**Task data:**
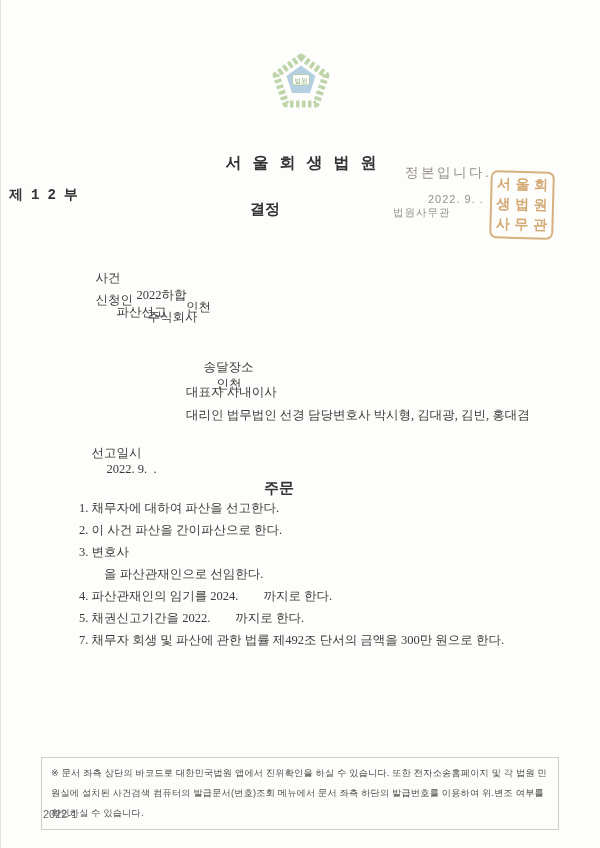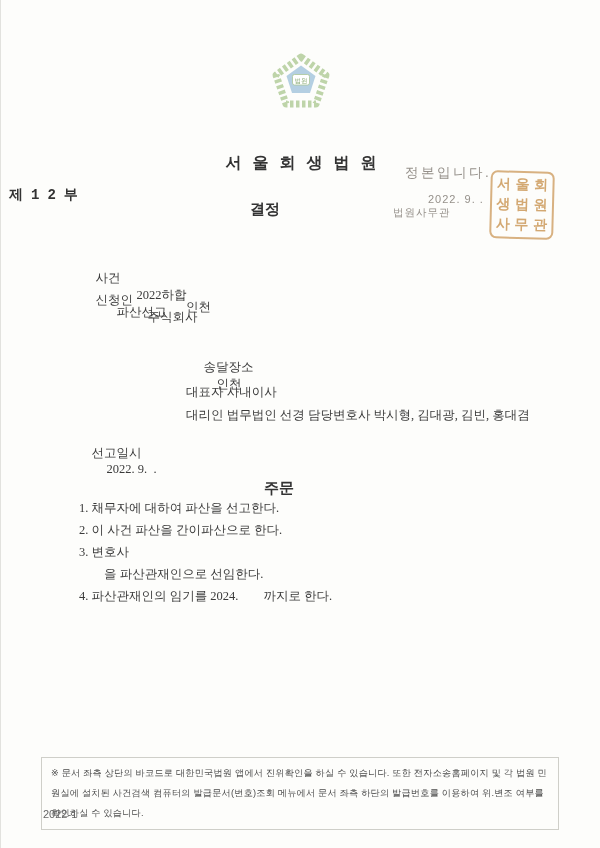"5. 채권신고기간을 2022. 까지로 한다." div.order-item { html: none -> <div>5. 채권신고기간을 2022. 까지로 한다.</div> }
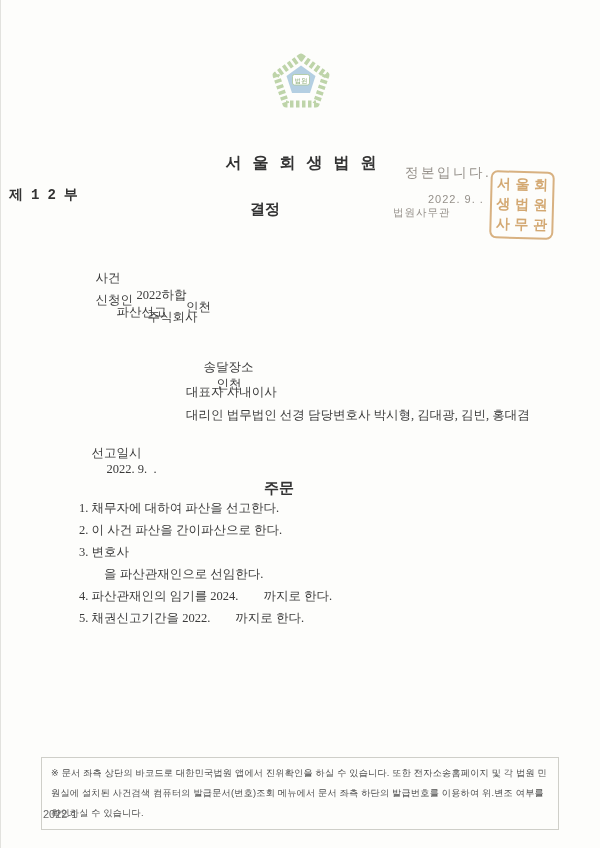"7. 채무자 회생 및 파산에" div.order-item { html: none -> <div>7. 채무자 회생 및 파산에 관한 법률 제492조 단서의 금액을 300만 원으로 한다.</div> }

---

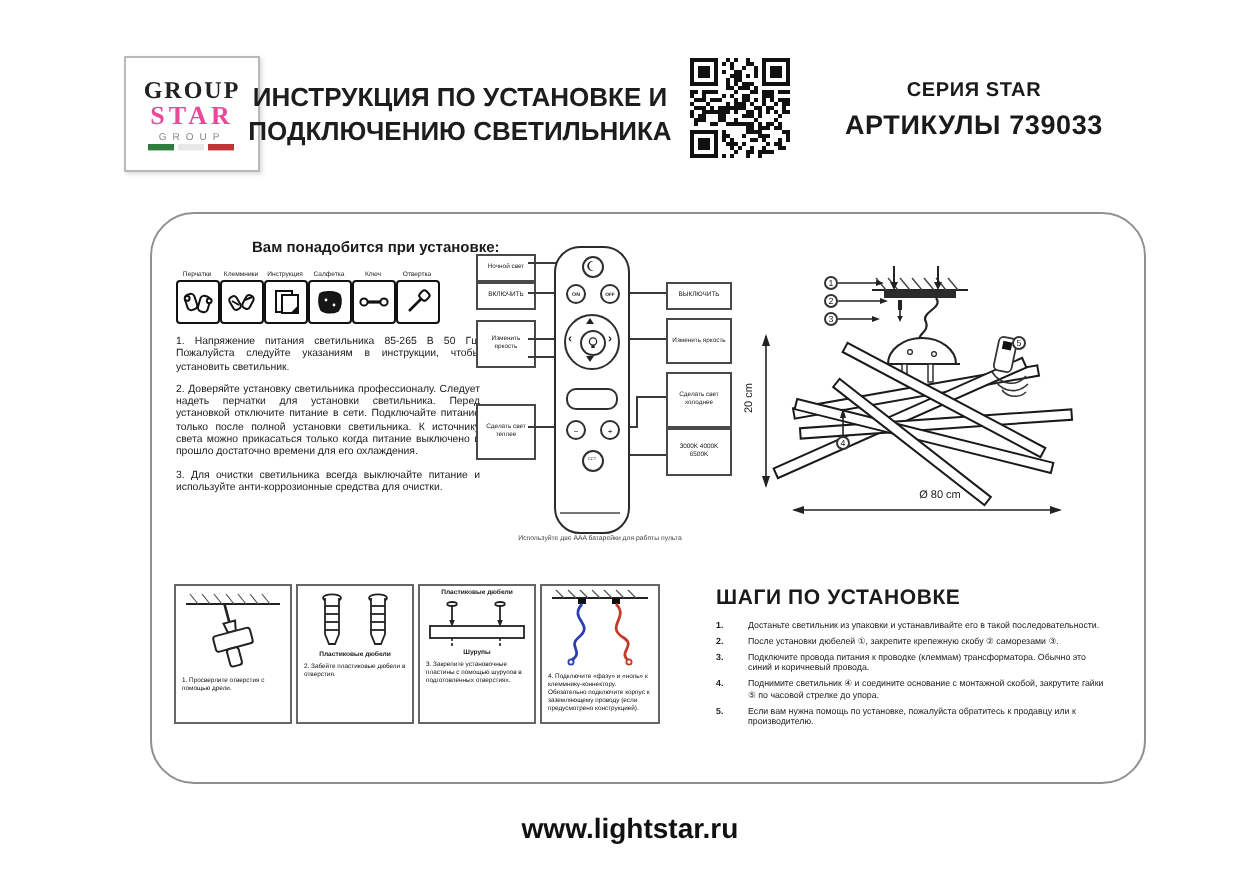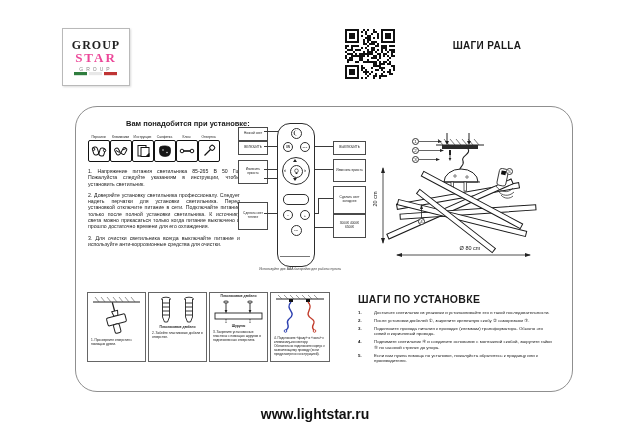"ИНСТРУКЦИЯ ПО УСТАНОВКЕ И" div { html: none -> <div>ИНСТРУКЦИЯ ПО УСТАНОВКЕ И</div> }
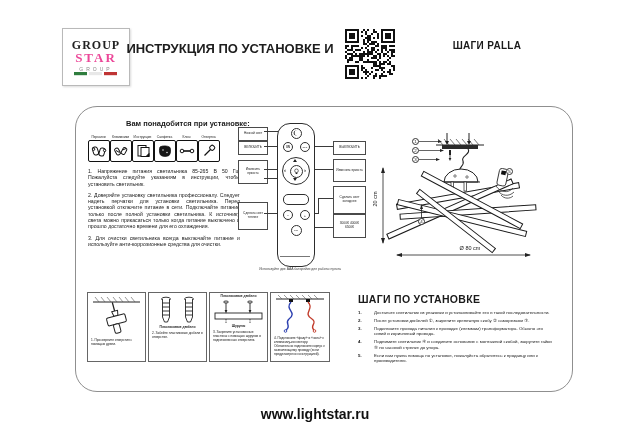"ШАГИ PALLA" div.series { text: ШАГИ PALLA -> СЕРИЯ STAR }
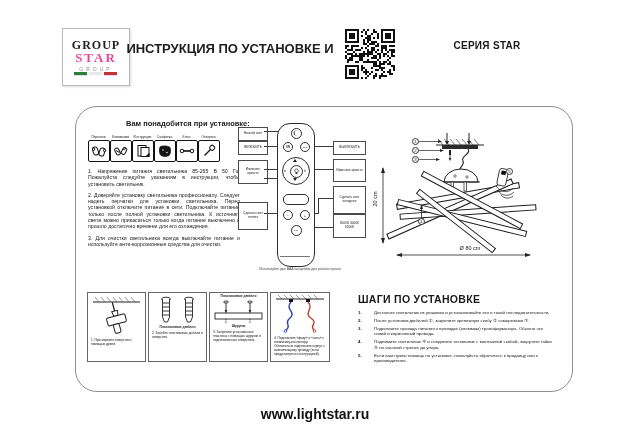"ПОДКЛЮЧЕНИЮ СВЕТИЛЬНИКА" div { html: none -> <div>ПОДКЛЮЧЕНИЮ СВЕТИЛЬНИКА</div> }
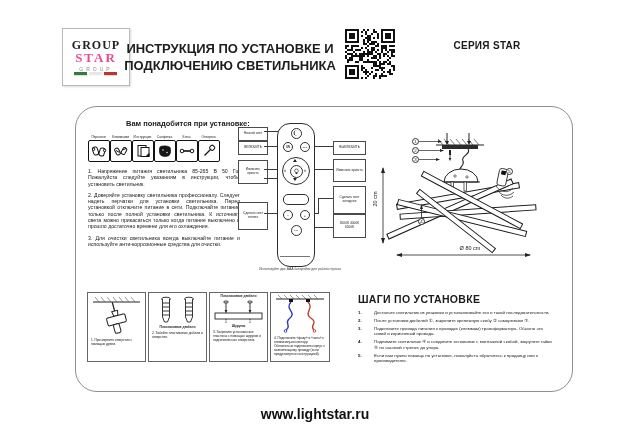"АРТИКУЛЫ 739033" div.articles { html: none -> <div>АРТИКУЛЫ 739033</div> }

**Directions:** Range to copy from the listing above: the line containing "none -> <div>ПОДКЛЮЧЕНИЮ" down to the line containing "none -> <div>АРТИКУЛЫ", both included. Reproduce it exactly, minus the pictures, and add nothing.

**Solved exercise:**
"ПОДКЛЮЧЕНИЮ СВЕТИЛЬНИКА" div { html: none -> <div>ПОДКЛЮЧЕНИЮ СВЕТИЛЬНИКА</div> }
"АРТИКУЛЫ 739033" div.articles { html: none -> <div>АРТИКУЛЫ 739033</div> }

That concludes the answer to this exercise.